Coburn, a medical doctor, singled out the Captive Primate Safety Act for particular criticism, prompted as it was by concerns over monkey bites. “We have 4.6 million dog bites every year, and no one is calling for the Fish and Wildlife Service to start regulating dogs,” he said. Coburn calls the bill S-CHIMP, an irreverent reference to last year’s child health insurance bill, S-CHIP. 

He also points to a $1.5 billion earmark in Reid’s bill for the Washington, D.C., Metro system, which removed all requirements for audits and oversight contained in the original bill. Metro, which received more than $1 billion in federal subsidies over the previous five years, has suffered from chronic fiscal mismanagement and instituted a 22-percent fare hike on rail commuters in January.

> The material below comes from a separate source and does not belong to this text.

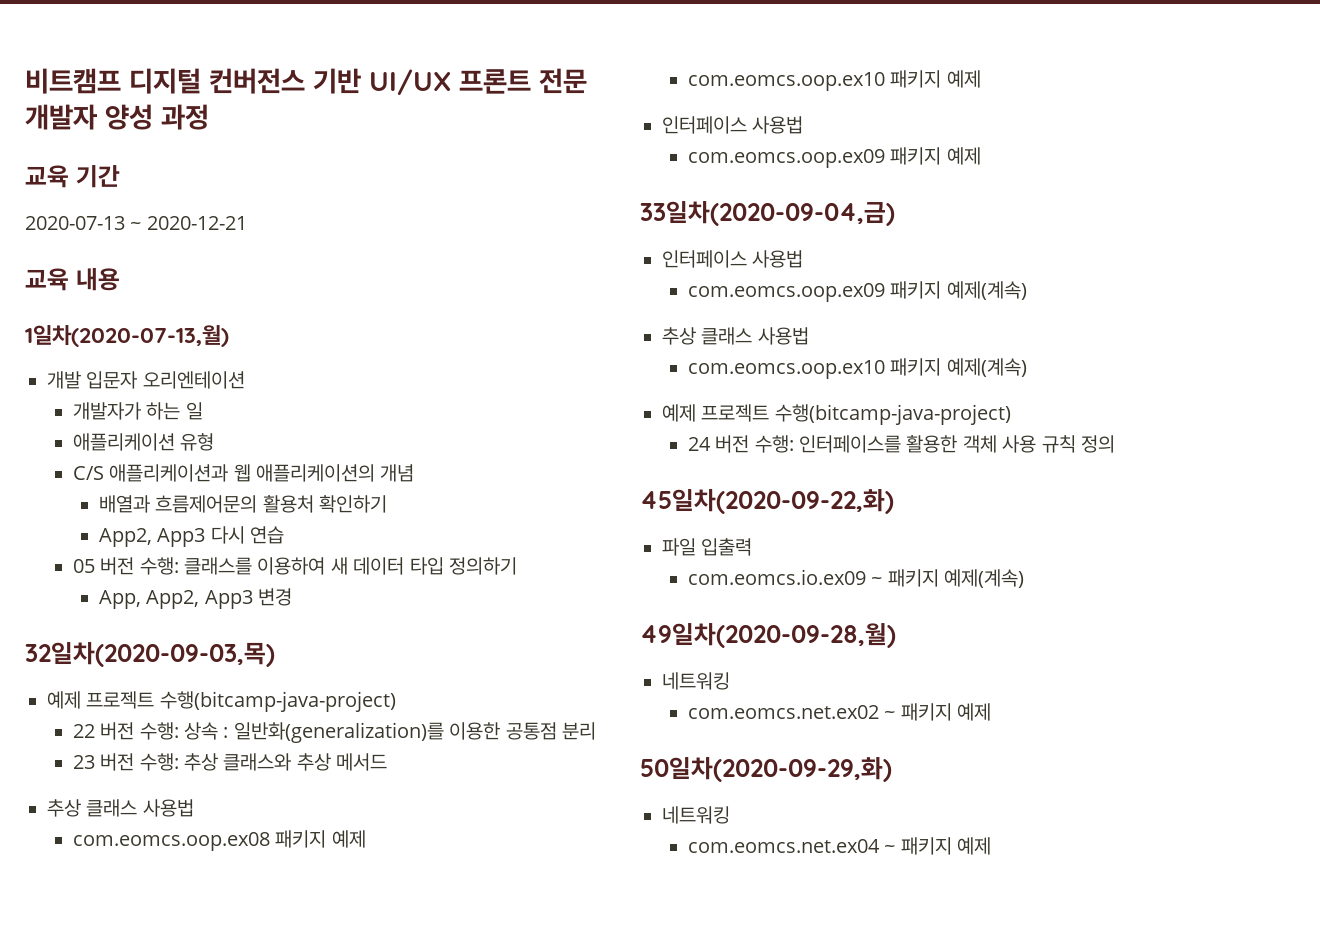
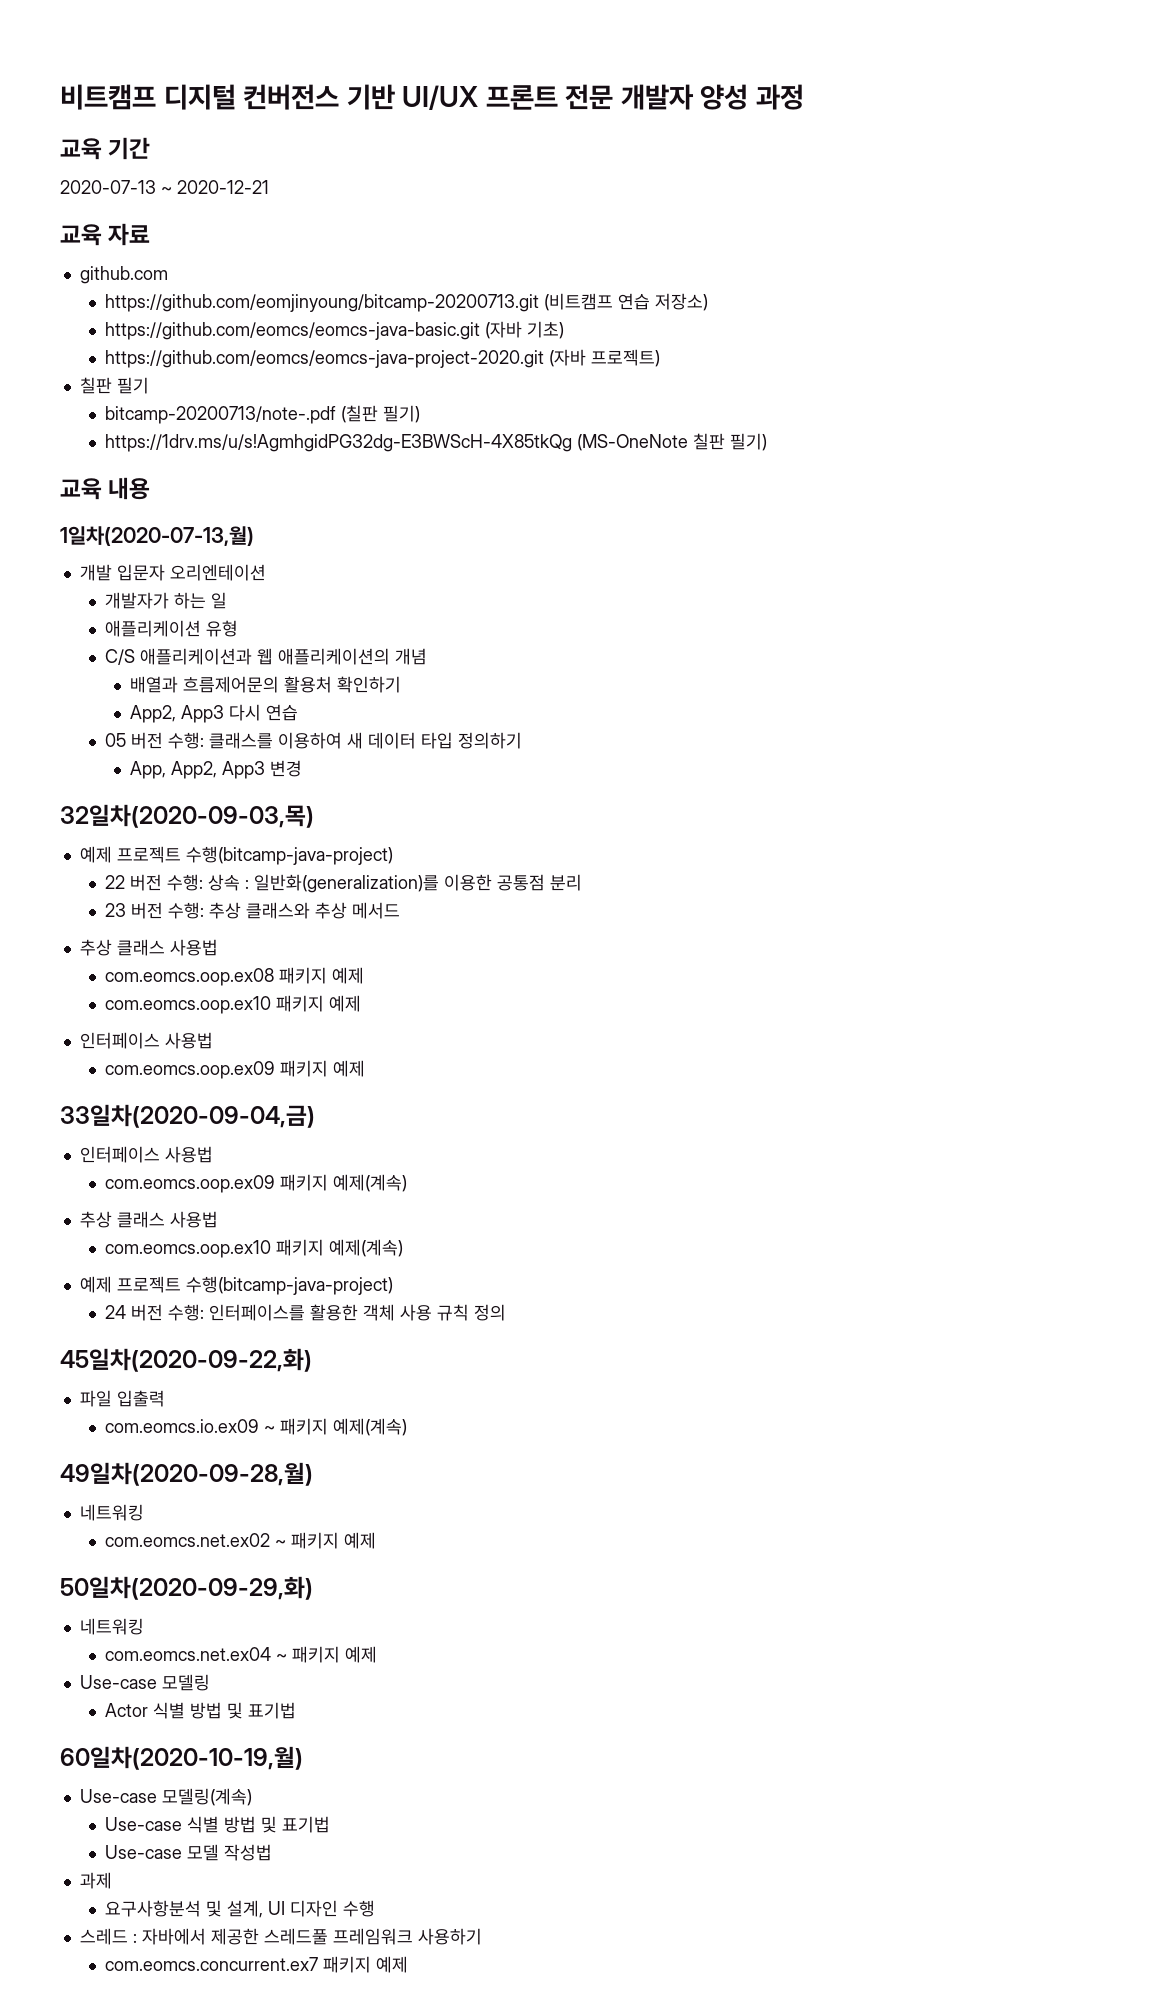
(247, 223) none -> [60,223,151,246] [79,266,168,284] [105,293,709,312] [105,321,565,340] [105,349,661,368] [79,377,149,394] [105,405,421,424] [105,433,768,452] // 교육 자료 // github.com // https://github.com/eomjinyoung/bitcamp-20200713.git (비트캠프 연습 저장소) // https://github.com/eomcs/eomcs-java-basic.git (자바 기초) // https://github.com/eomcs/eomcs-java-project-2020.git (자바 프로젝트) // 칠판 필기 // bitcamp-20200713/note-.pdf (칠판 필기) // https://1drv.ms/u/s!AgmhgidPG32dg-E3BWScH-4X85tkQg (MS-OneNote 칠판 필기)
(992, 846) none -> [79,1674,210,1691] [105,1702,297,1719] [60,1746,303,1770] [79,1788,252,1806] [105,1816,331,1833] [105,1844,273,1861] [79,1872,112,1889] [105,1900,376,1918] [79,1928,482,1945] [105,1956,409,1973] // Use-case 모델링 // Actor 식별 방법 및 표기법 // 60일차(2020-10-19,월) // Use-case 모델링(계속) // Use-case 식별 방법 및 표기법 // Use-case 모델 작성법 // 과제 // 요구사항분석 및 설계, UI 디자인 수행 // 스레드 : 자바에서 제공한 스레드풀 프레임워크 사용하기 // com.eomcs.concurrent.ex7 패키지 예제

As a rule, only a few Republicans have shared Coburn’s concern for the taxpayer in this Congress or in the last, and so one would expect Reid’s wedge tactic to be effective. But this time, Republicans seem to be waking up to the idea that Coburn’s War can work for them politically. The clearest sign of this is the support Coburn is receiving from Republican Leader Mitch McConnell (R., Ky.) — who not long ago began his re-election campaign with ads touting the earmark spending he had brought back to his state. Even so, McConnell’s office facilitated a conference call yesterday in which Coburn and DeMint discussed the situation.

“The question,” DeMint said, “is do we have the votes to stay on energy until we get out of here for the August break?” With Reid rallying the base for a party-line vote, Coburn does not expect any Democratic support. But he was still optimistic yesterday that he could block cloture on the whole package, at least for now. “I suspect we will have 41 of us voting against it,” he said in the conference call. “I expect to prevent the bill from coming up.”

David Freddoso is an NRO staff reporter.